Les hypothèses, fournies par le gouvernement, prévoient également une baisse du pouvoir d’achat des fonctionnaires de 11% d’ici la fin du quinquennat en 2027 alors même que des annonces de revalorisations salariales ont été annoncées à plusieurs professions. Selon le collectif Nos services publics[1], cette baisse du pouvoir d’achat des fonctionnaires et la baisse de l’emploi public ont pour effet d’aggraver le déficit projeté de 4,7 milliards d’euros en 2030. Sans cela, le déficit du système serait donc plutôt de 5,5 milliards d’euros et non 10,2 milliards[2] !
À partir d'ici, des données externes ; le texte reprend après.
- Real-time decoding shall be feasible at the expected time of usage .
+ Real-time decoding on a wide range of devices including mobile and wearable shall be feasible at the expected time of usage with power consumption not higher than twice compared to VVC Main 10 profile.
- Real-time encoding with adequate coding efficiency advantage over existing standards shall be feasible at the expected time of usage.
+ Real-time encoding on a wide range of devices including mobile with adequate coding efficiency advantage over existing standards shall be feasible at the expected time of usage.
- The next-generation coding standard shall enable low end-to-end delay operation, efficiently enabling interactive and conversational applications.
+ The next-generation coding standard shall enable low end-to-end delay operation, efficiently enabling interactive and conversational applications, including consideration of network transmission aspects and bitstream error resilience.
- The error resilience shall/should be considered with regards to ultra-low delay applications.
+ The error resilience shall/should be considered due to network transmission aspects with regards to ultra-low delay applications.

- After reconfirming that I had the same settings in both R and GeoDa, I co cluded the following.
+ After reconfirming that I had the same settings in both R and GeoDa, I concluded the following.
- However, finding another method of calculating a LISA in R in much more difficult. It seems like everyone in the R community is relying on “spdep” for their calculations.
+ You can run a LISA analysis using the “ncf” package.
De plus, les estimations passées du COR ne se sont pas forcément réalisées. Par exemple, en 2016, le rapport du COR prévoyait que le système serait en déficit en 2021 et en 2022. En réalité il a été en excédent. Il ne s’agit pas de remettre en cause le travail du COR mais de signaler qu’il s’agit de projections faites sous certaines hypothèses discutables et que ces projections ne peuvent venir justifier une dégradation de notre système de retraites. De manière générale, il faut prendre les projections de long terme avec beaucoup de précautions.
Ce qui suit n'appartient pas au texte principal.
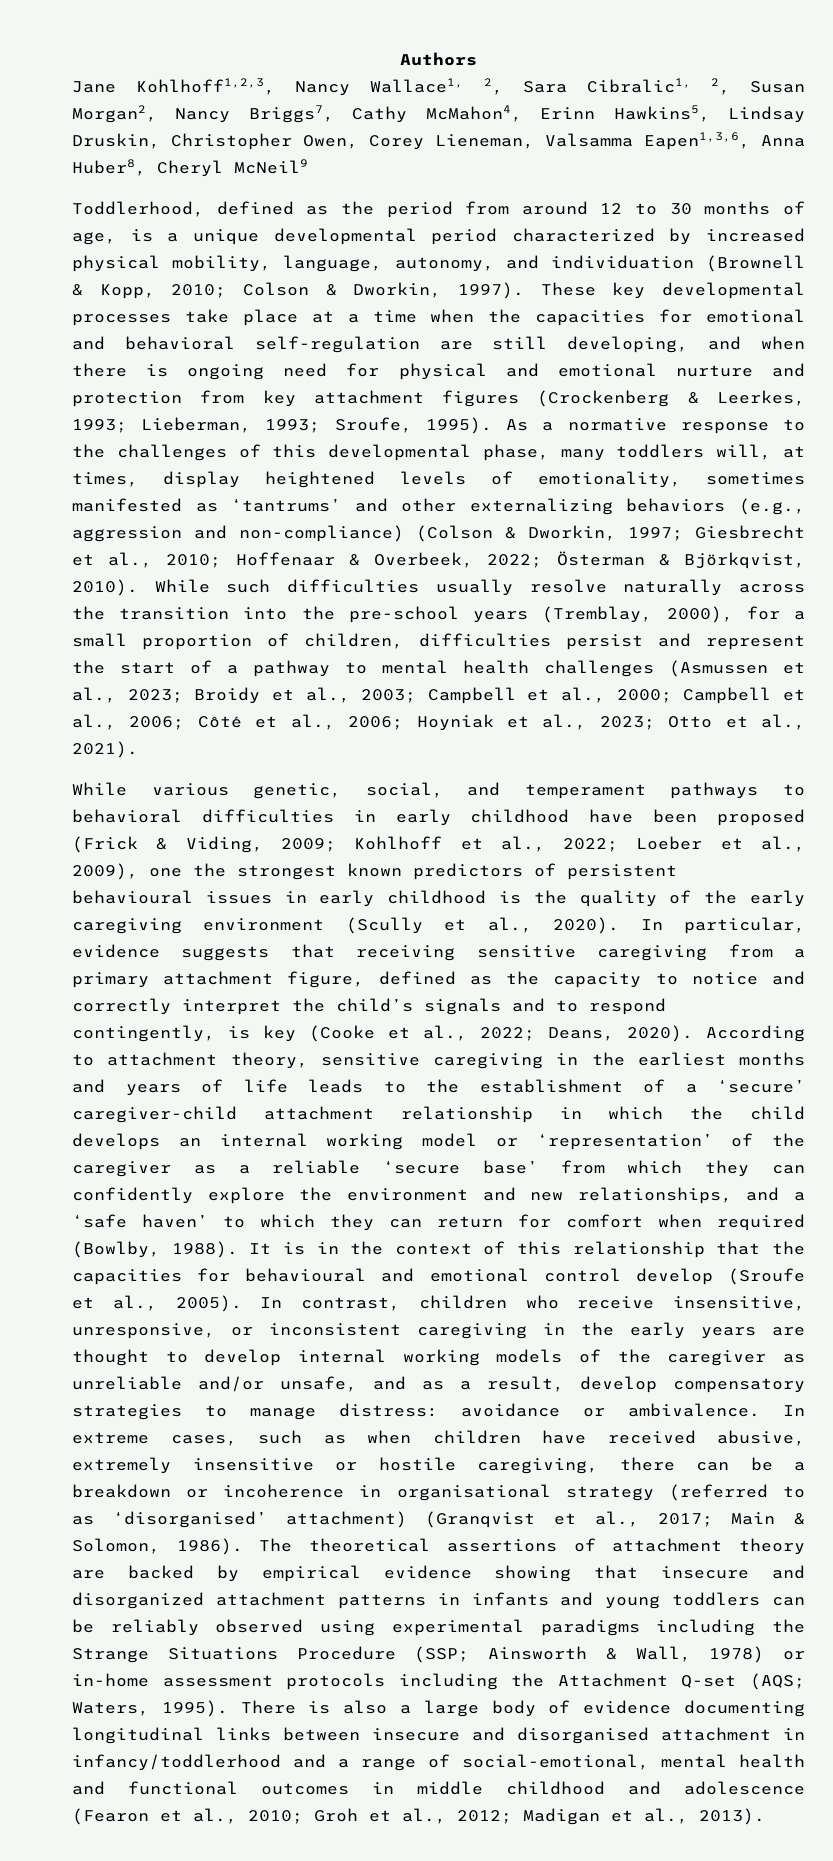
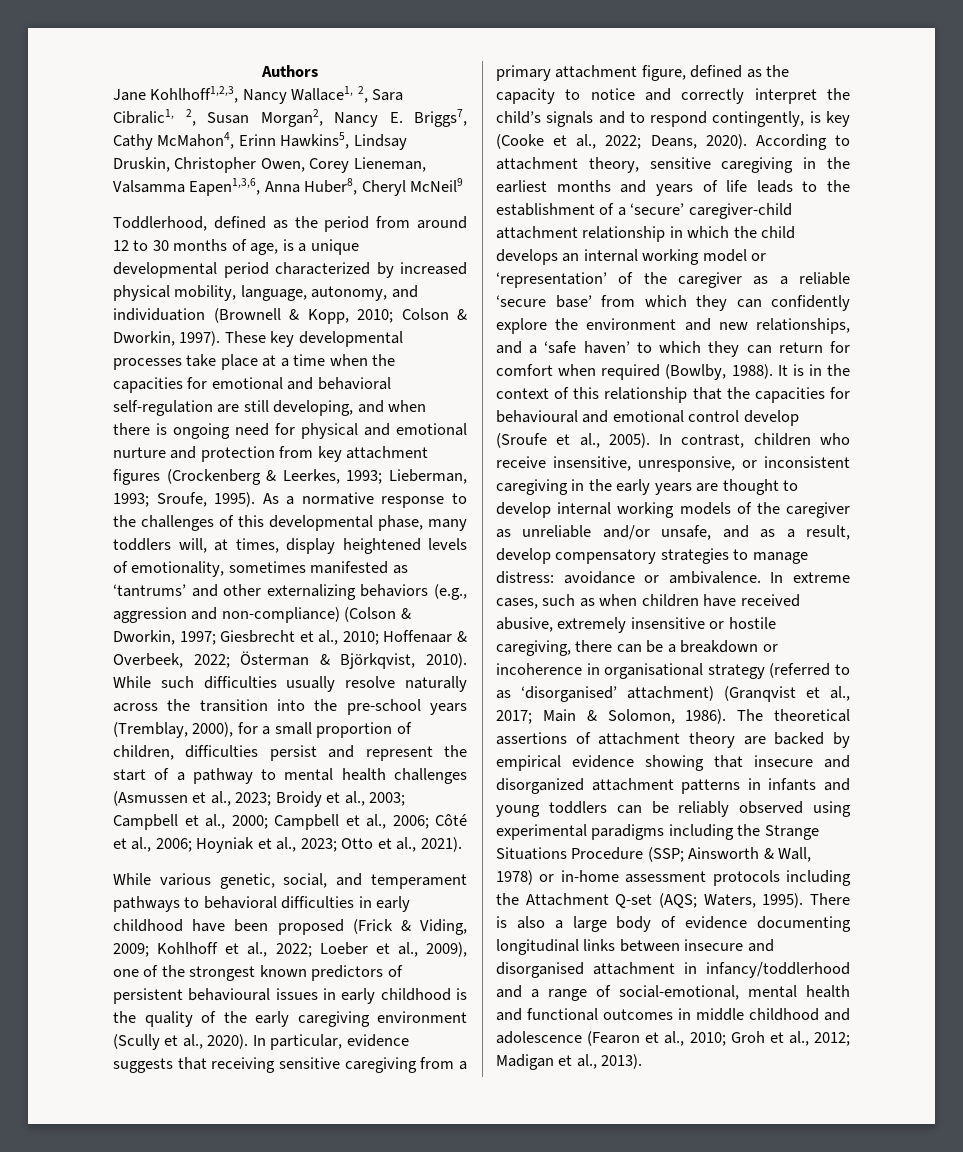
- Jane Kohlhoff1,2,3, Nancy Wallace1, 2, Sara Cibralic1, 2, Susan Morgan2, Nancy Briggs7, Cathy McMahon4, Erinn Hawkins5, Lindsay Druskin, Christopher Owen, Corey Lieneman, Valsamma Eapen1,3,6, Anna Huber8, Cheryl McNeil9
+ Jane Kohlhoff1,2,3, Nancy Wallace1, 2, Sara Cibralic1, 2, Susan Morgan2, Nancy E. Briggs7, Cathy McMahon4, Erinn Hawkins5, Lindsay Druskin, Christopher Owen, Corey Lieneman, Valsamma Eapen1,3,6, Anna Huber8, Cheryl McNeil9
- While various genetic, social, and temperament pathways to behavioral difficulties in early childhood have been proposed (Frick & Viding, 2009; Kohlhoff et al., 2022; Loeber et al., 2009), one the strongest known predictors of persistent behavioural issues in early childhood is the quality of the early caregiving environment (Scully et al., 2020).
+ While various genetic, social, and temperament pathways to behavioral difficulties in early childhood have been proposed (Frick & Viding, 2009; Kohlhoff et al., 2022; Loeber et al., 2009), one of the strongest known predictors of persistent behavioural issues in early childhood is the quality of the early caregiving environment (Scully et al., 2020).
Enfin, s’il y a des éventuels déficits à l’avenir, il est plus logique de chercher à augmenter les recettes de notre système de retraites plutôt que de réduire, de façon certaine, les droits de l’ensemble des retraité-e-s.[3]
[1] Voir la note « Projet de loi retraites : Le déficit est-il artificiellement doublé pour justifier la réforme ? »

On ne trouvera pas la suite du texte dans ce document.